→ TASK:
Your answer is the lines below, exactly, from the one that contains "[10,147,455,535] Ο βουλευτής" through the one that contains "none -> [24,1028,260,1244]", both included.

→ DATA UNDER STUDY:
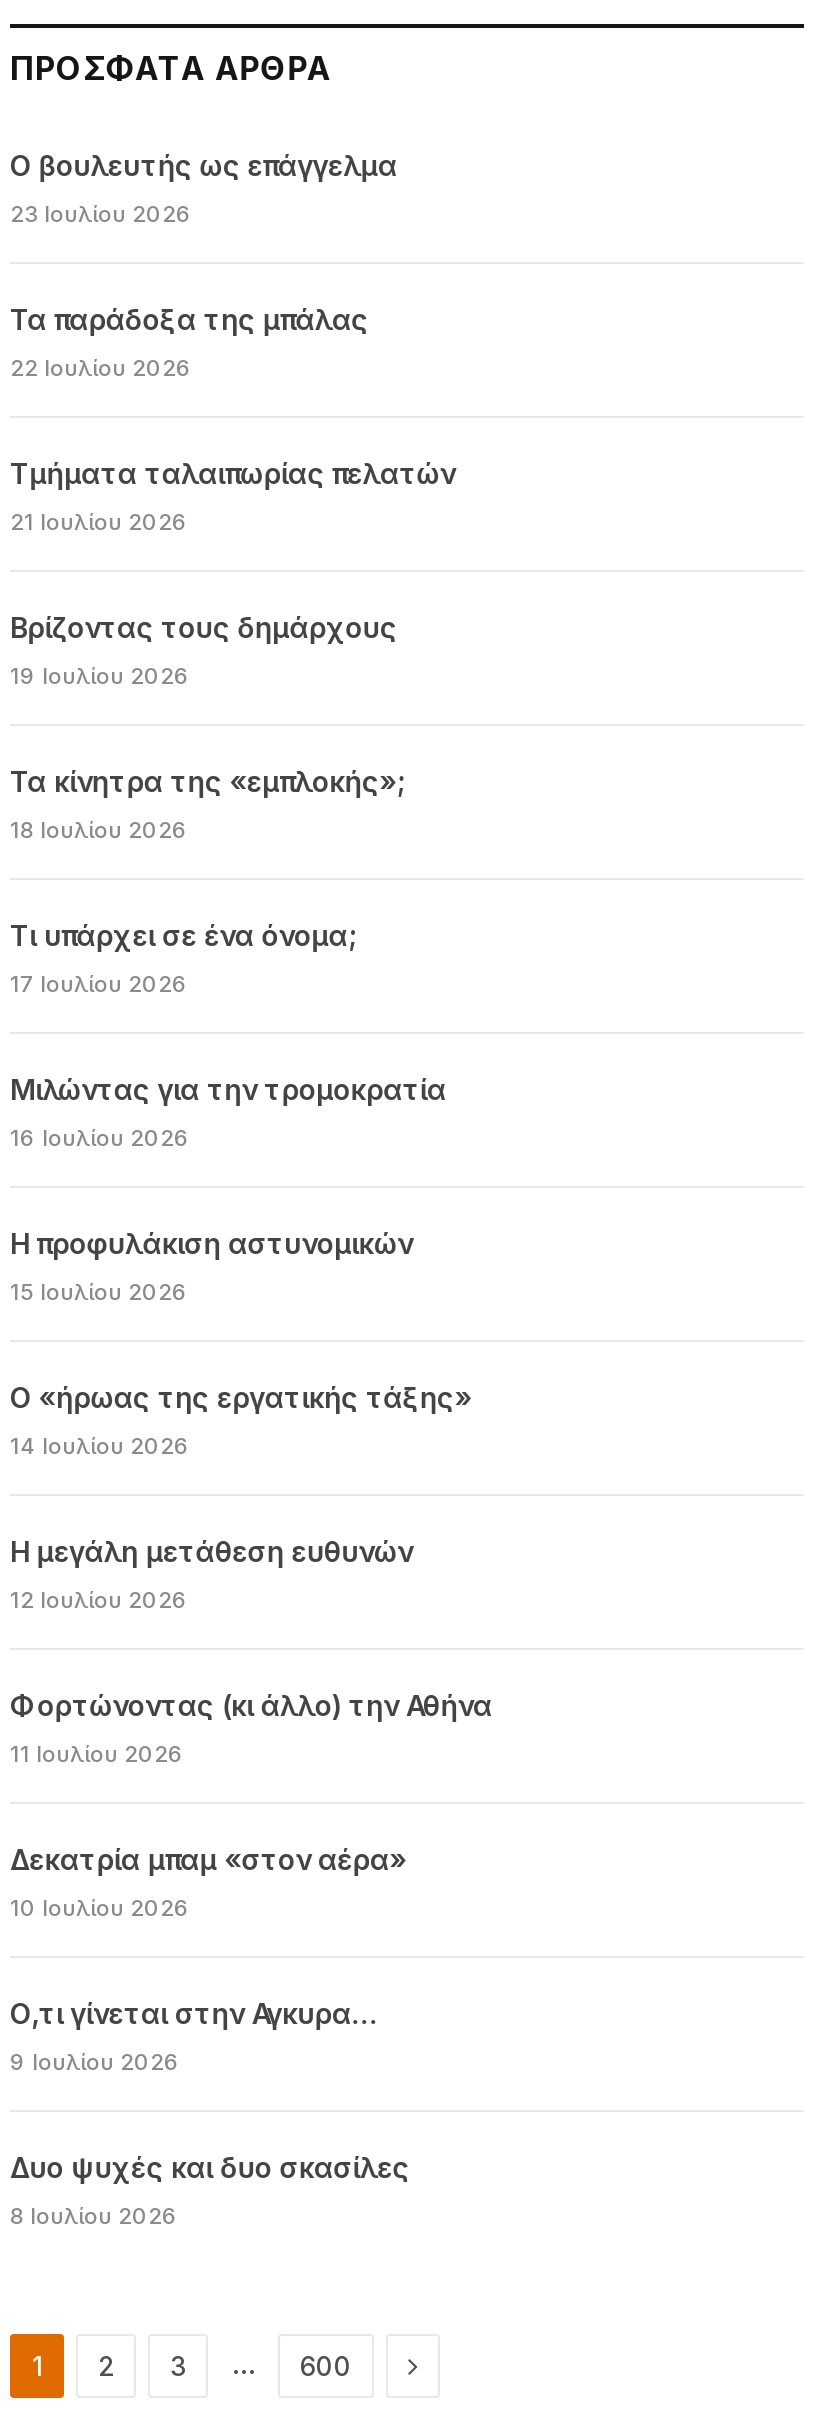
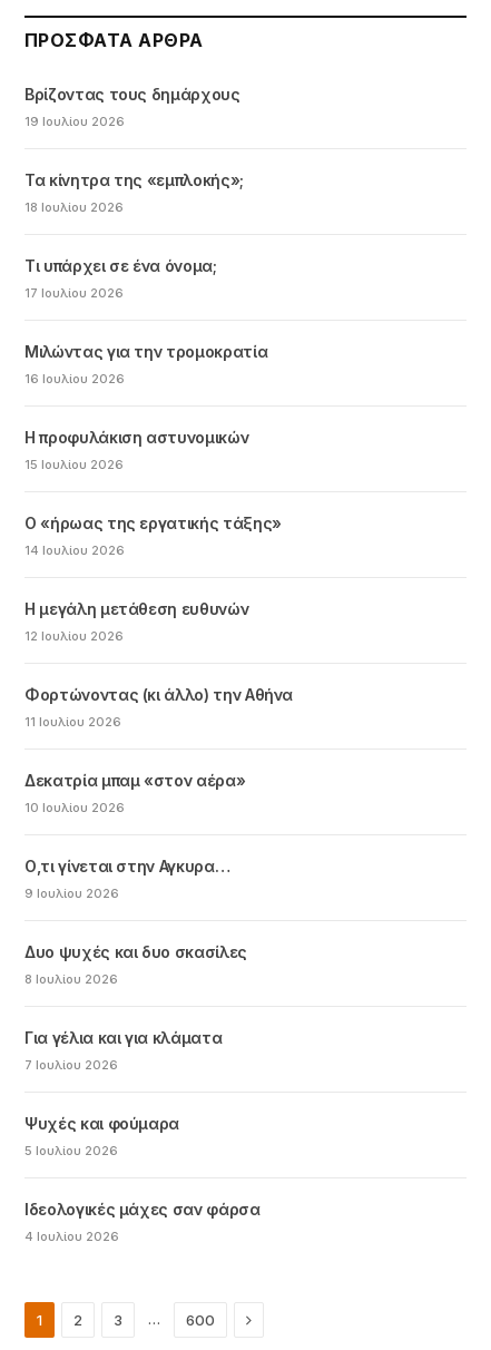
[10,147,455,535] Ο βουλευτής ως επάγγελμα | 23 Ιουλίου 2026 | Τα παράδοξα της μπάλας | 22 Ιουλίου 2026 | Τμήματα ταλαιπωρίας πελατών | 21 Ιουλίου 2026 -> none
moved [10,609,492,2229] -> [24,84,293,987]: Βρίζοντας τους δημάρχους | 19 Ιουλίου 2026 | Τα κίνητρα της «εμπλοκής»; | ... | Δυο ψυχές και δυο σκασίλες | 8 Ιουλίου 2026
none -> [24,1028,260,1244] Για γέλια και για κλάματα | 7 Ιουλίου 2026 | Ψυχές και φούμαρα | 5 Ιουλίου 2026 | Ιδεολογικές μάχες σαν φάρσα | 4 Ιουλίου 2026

--

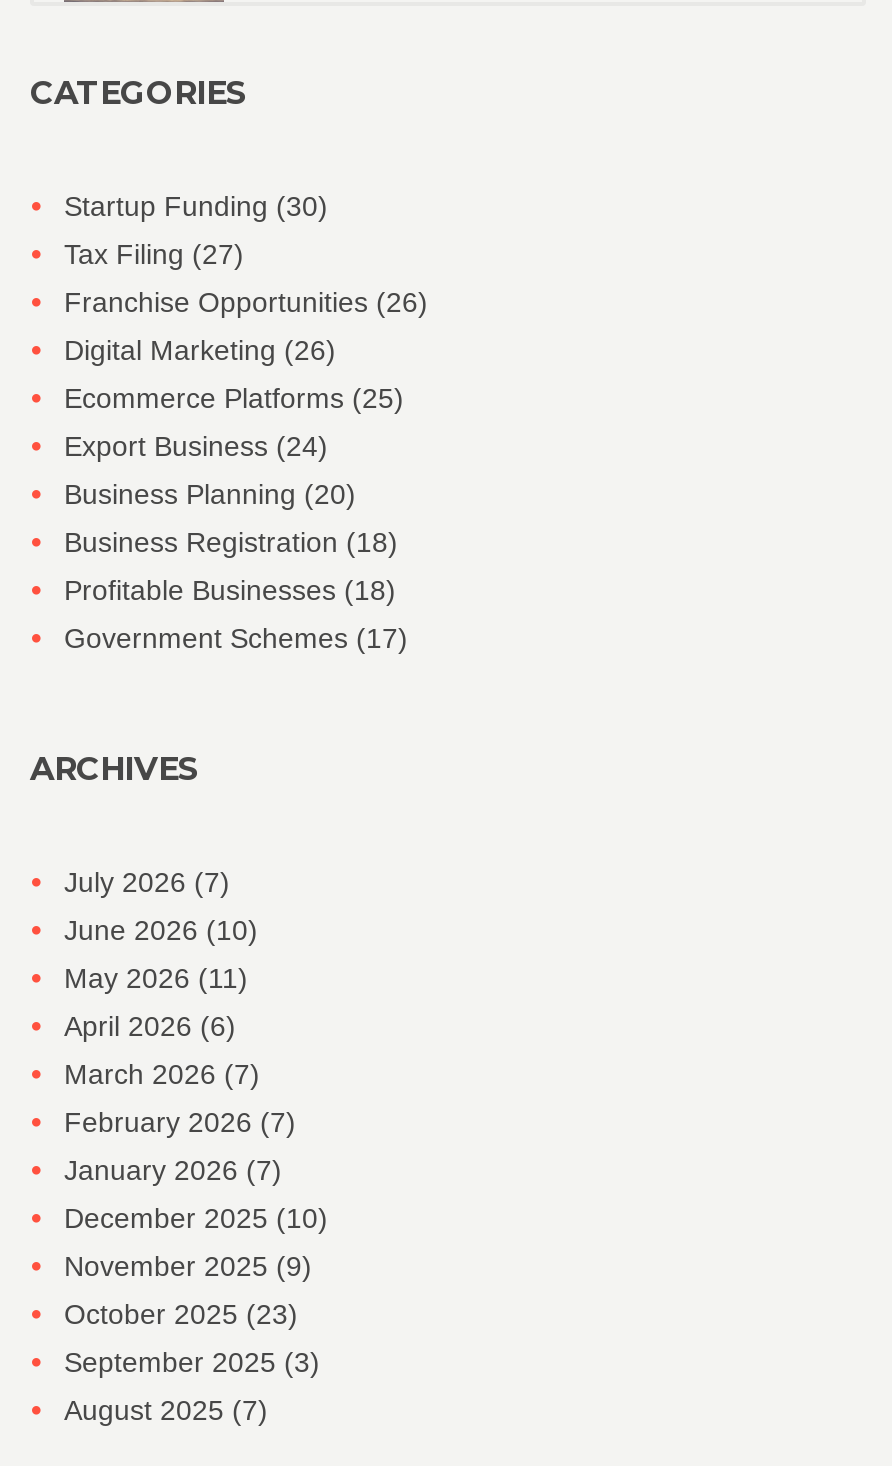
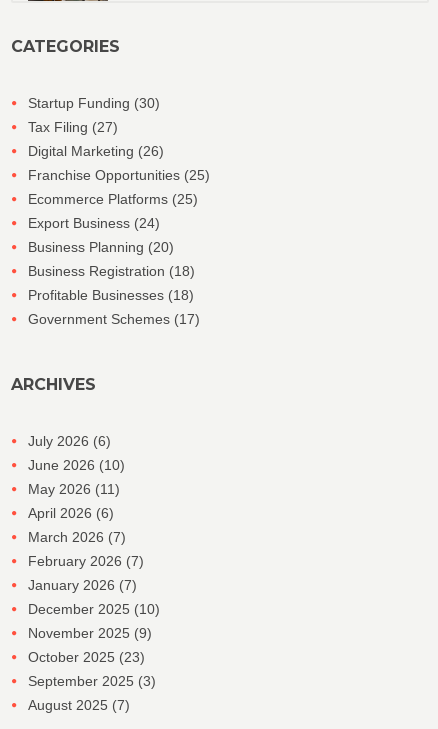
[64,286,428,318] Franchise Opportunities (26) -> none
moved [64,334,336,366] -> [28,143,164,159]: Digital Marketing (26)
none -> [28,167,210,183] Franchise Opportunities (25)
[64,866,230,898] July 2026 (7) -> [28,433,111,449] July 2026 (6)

--

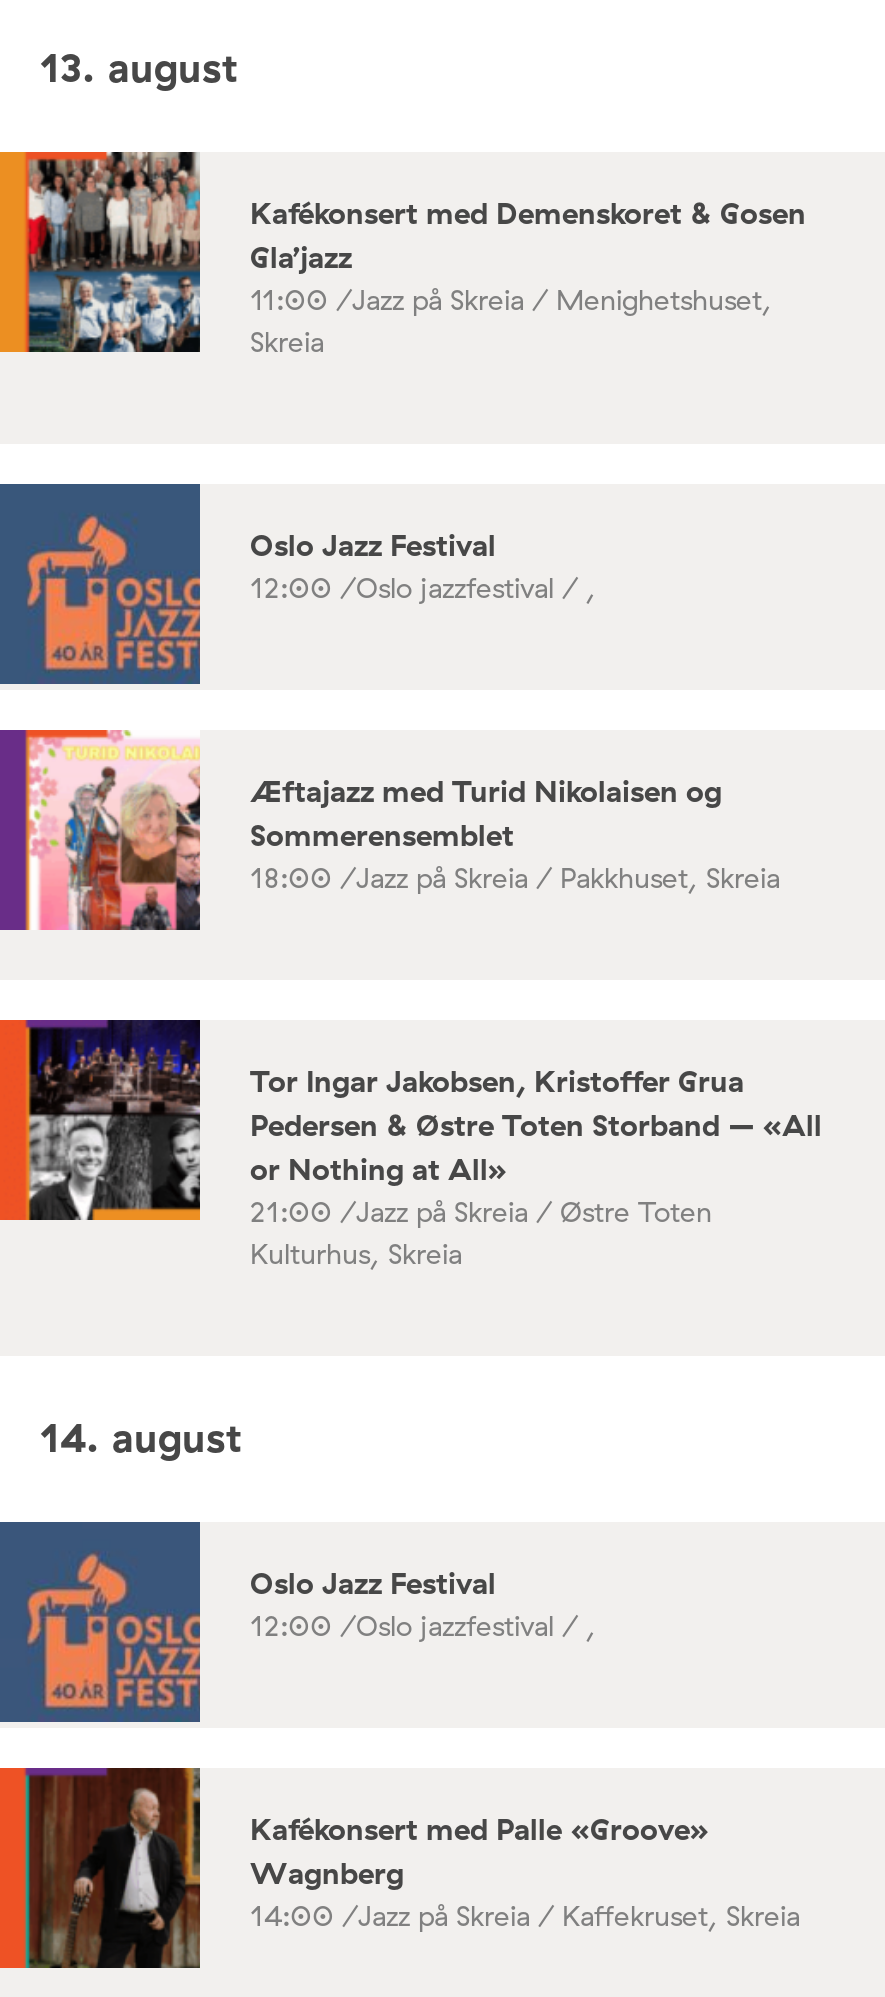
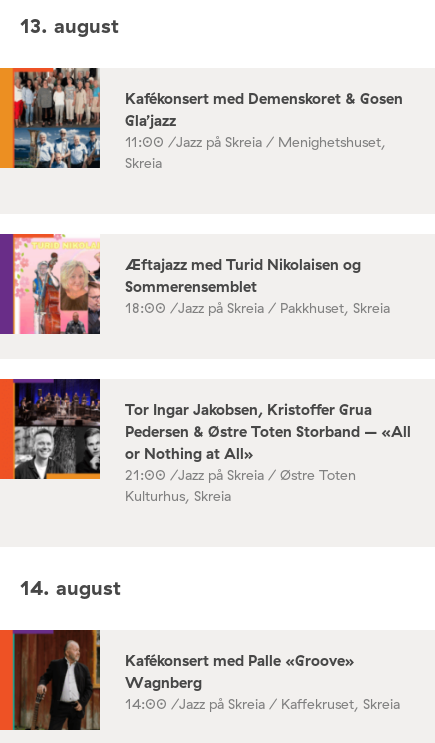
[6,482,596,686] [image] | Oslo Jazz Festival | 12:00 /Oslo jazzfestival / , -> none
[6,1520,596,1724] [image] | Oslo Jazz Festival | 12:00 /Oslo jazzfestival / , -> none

→ EXERCISE ANSWER:
[10,147,455,535] Ο βουλευτής ως επάγγελμα | 23 Ιουλίου 2026 | Τα παράδοξα της μπάλας | 22 Ιουλίου 2026 | Τμήματα ταλαιπωρίας πελατών | 21 Ιουλίου 2026 -> none
moved [10,609,492,2229] -> [24,84,293,987]: Βρίζοντας τους δημάρχους | 19 Ιουλίου 2026 | Τα κίνητρα της «εμπλοκής»; | ... | Δυο ψυχές και δυο σκασίλες | 8 Ιουλίου 2026
none -> [24,1028,260,1244] Για γέλια και για κλάματα | 7 Ιουλίου 2026 | Ψυχές και φούμαρα | 5 Ιουλίου 2026 | Ιδεολογικές μάχες σαν φάρσα | 4 Ιουλίου 2026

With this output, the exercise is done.